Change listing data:
+ + + + + + +

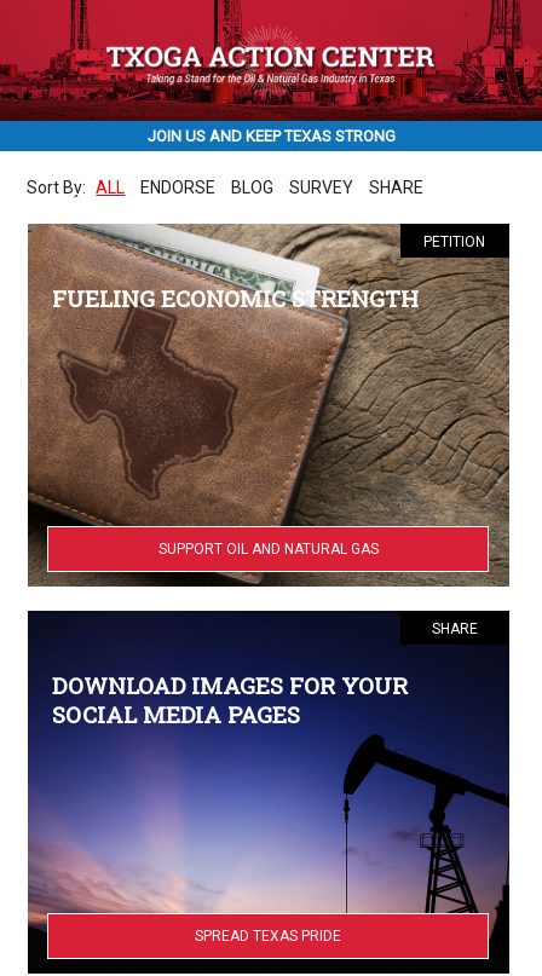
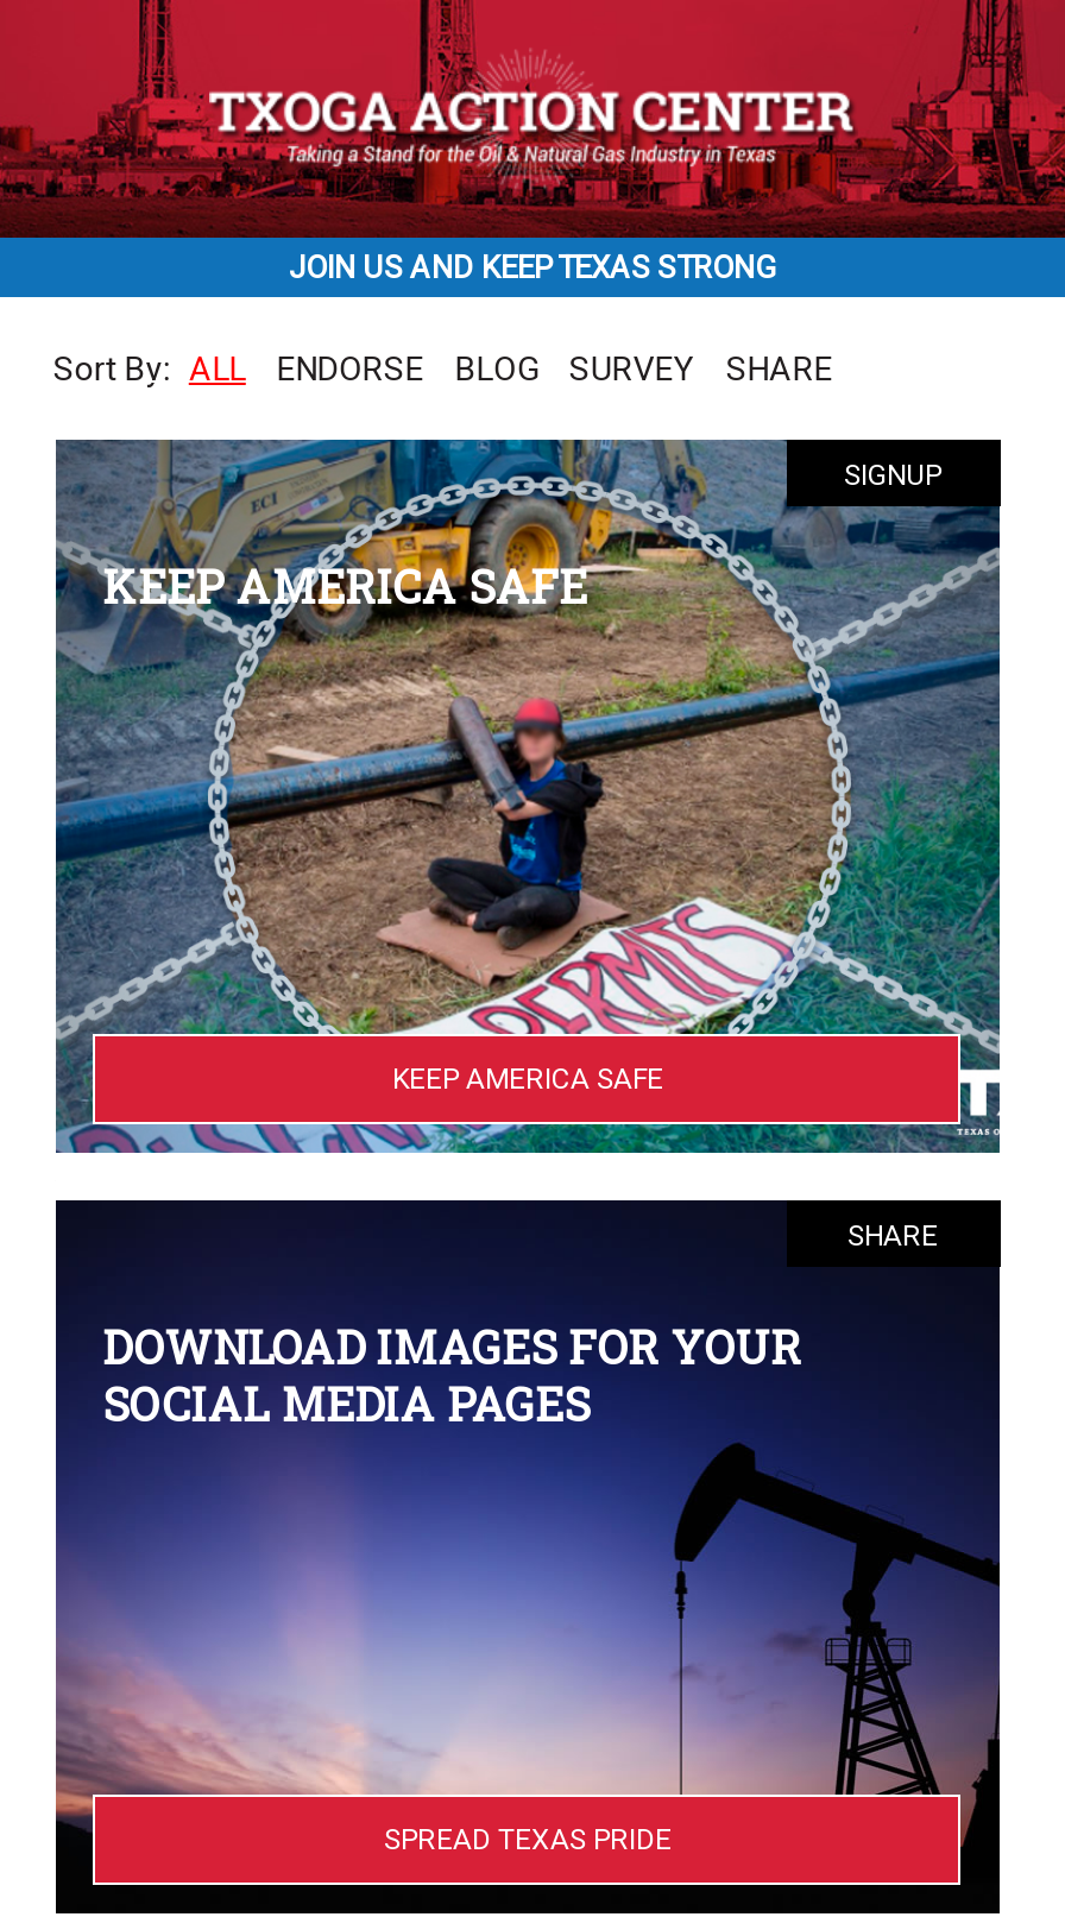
[27,223,511,588] [image] | PETITION -> [52,437,1003,1155] [image] | SIGNUP
[53,283,419,313] FUELING ECONOMIC STRENGTH -> [103,556,588,616] KEEP AMERICA SAFE
[158,541,379,558] SUPPORT OIL AND NATURAL GAS -> [392,1062,663,1096] KEEP AMERICA SAFE

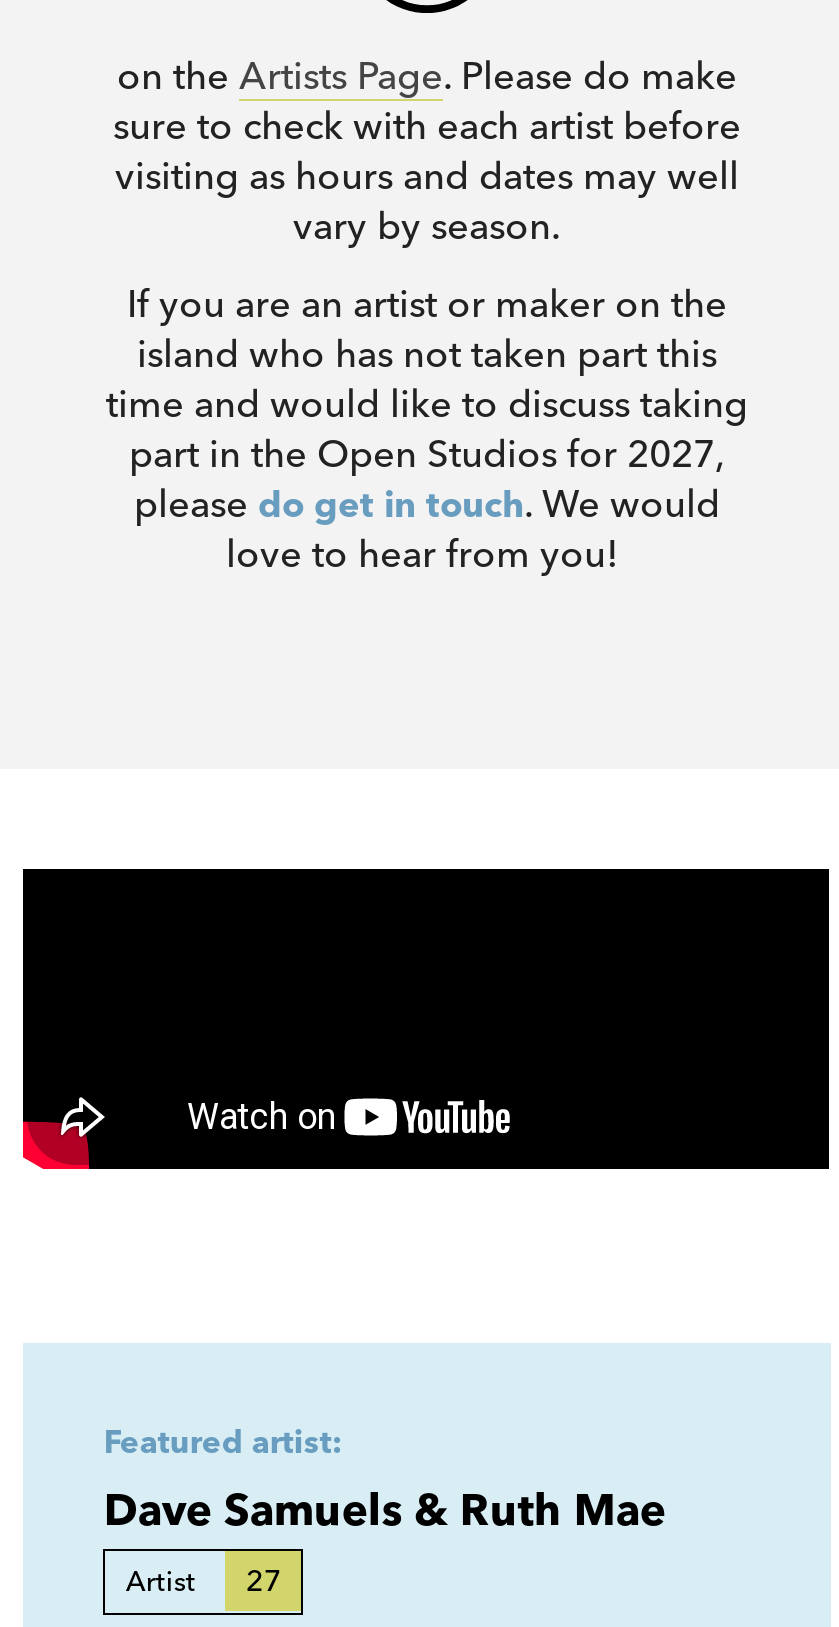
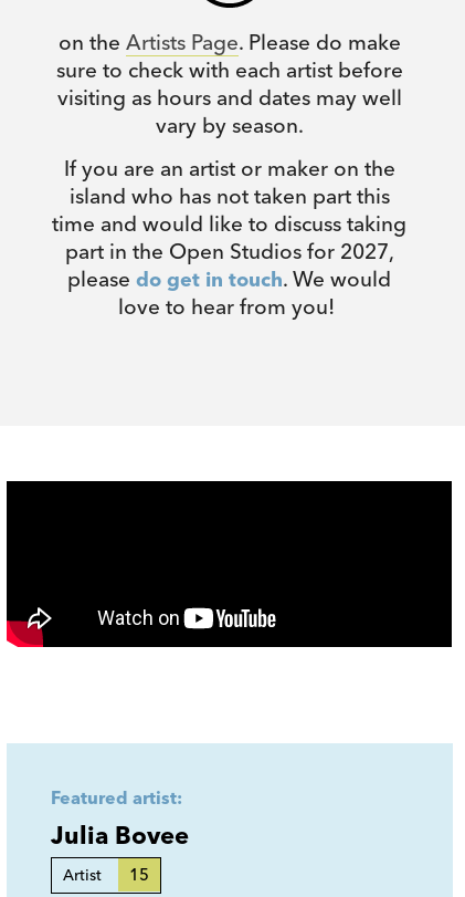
[104,1484,666,1538] Dave Samuels & Ruth Mae -> [51,820,189,850] Julia Bovee
[126,1564,282,1600] Artist 27 -> [63,865,150,885] Artist 15

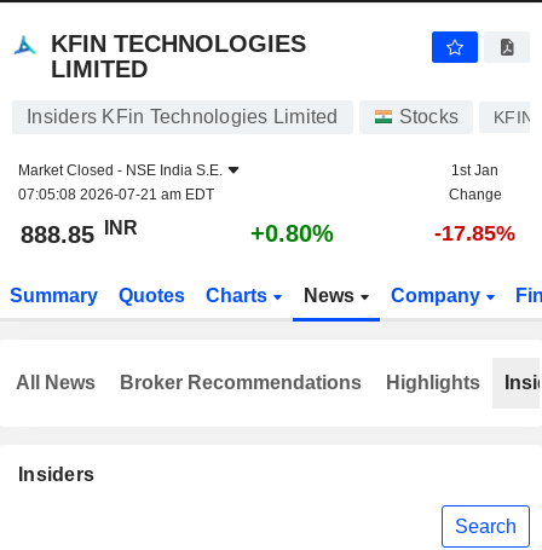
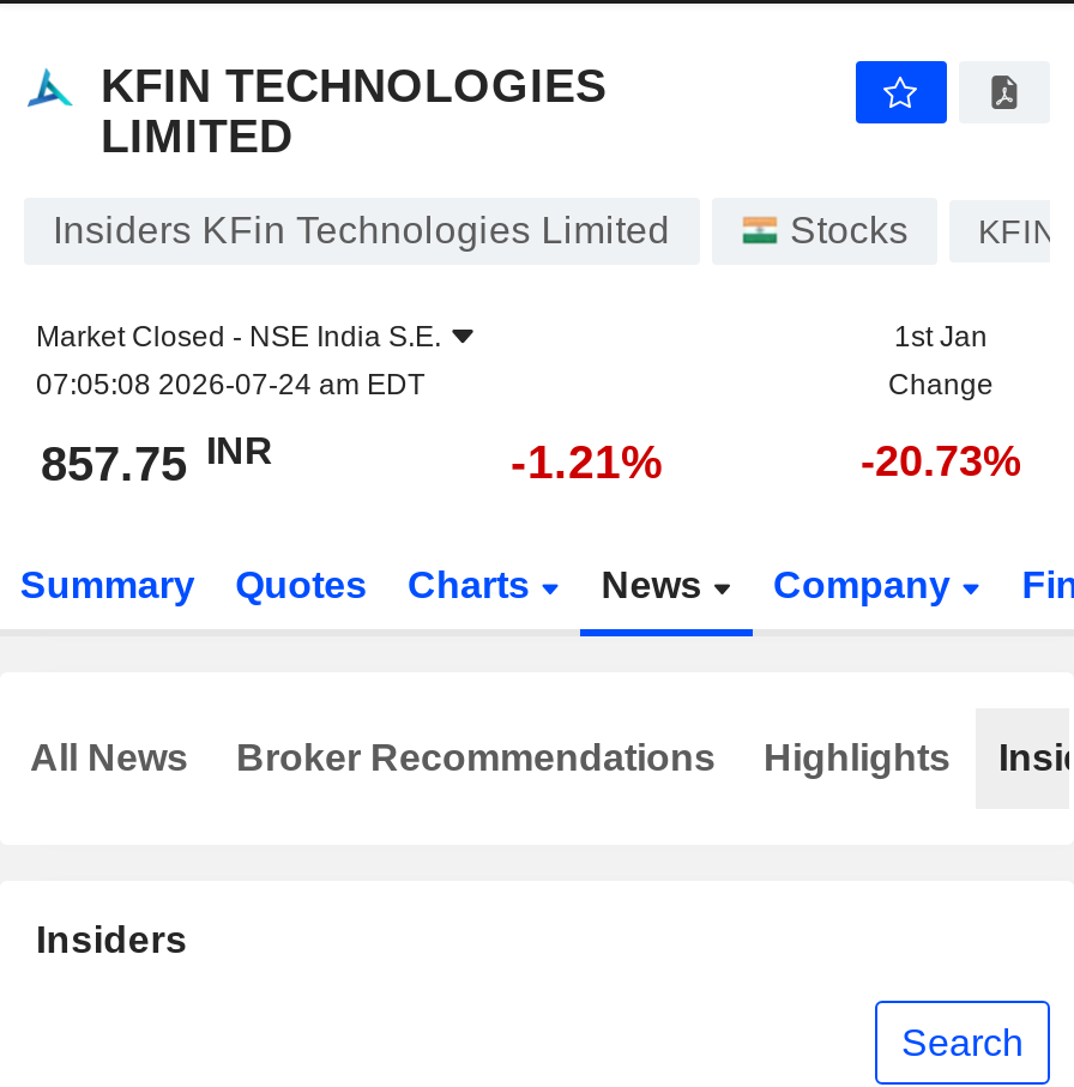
[18,186,214,203] 07:05:08 2026-07-21 am EDT -> [36,368,424,401] 07:05:08 2026-07-24 am EDT
[21,217,138,248] 888.85 INR -> [41,429,273,490] 857.75 INR
[250,220,334,247] +0.80% -> [511,435,664,488] -1.21%
[434,221,515,245] -17.85% -> [861,437,1021,485] -20.73%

+ + + + + + +

Work instructions :: Return each line above word for word. Skip the pictures.

Task output ::
[27,223,511,588] [image] | PETITION -> [52,437,1003,1155] [image] | SIGNUP
[53,283,419,313] FUELING ECONOMIC STRENGTH -> [103,556,588,616] KEEP AMERICA SAFE
[158,541,379,558] SUPPORT OIL AND NATURAL GAS -> [392,1062,663,1096] KEEP AMERICA SAFE

[104,1484,666,1538] Dave Samuels & Ruth Mae -> [51,820,189,850] Julia Bovee
[126,1564,282,1600] Artist 27 -> [63,865,150,885] Artist 15

[18,186,214,203] 07:05:08 2026-07-21 am EDT -> [36,368,424,401] 07:05:08 2026-07-24 am EDT
[21,217,138,248] 888.85 INR -> [41,429,273,490] 857.75 INR
[250,220,334,247] +0.80% -> [511,435,664,488] -1.21%
[434,221,515,245] -17.85% -> [861,437,1021,485] -20.73%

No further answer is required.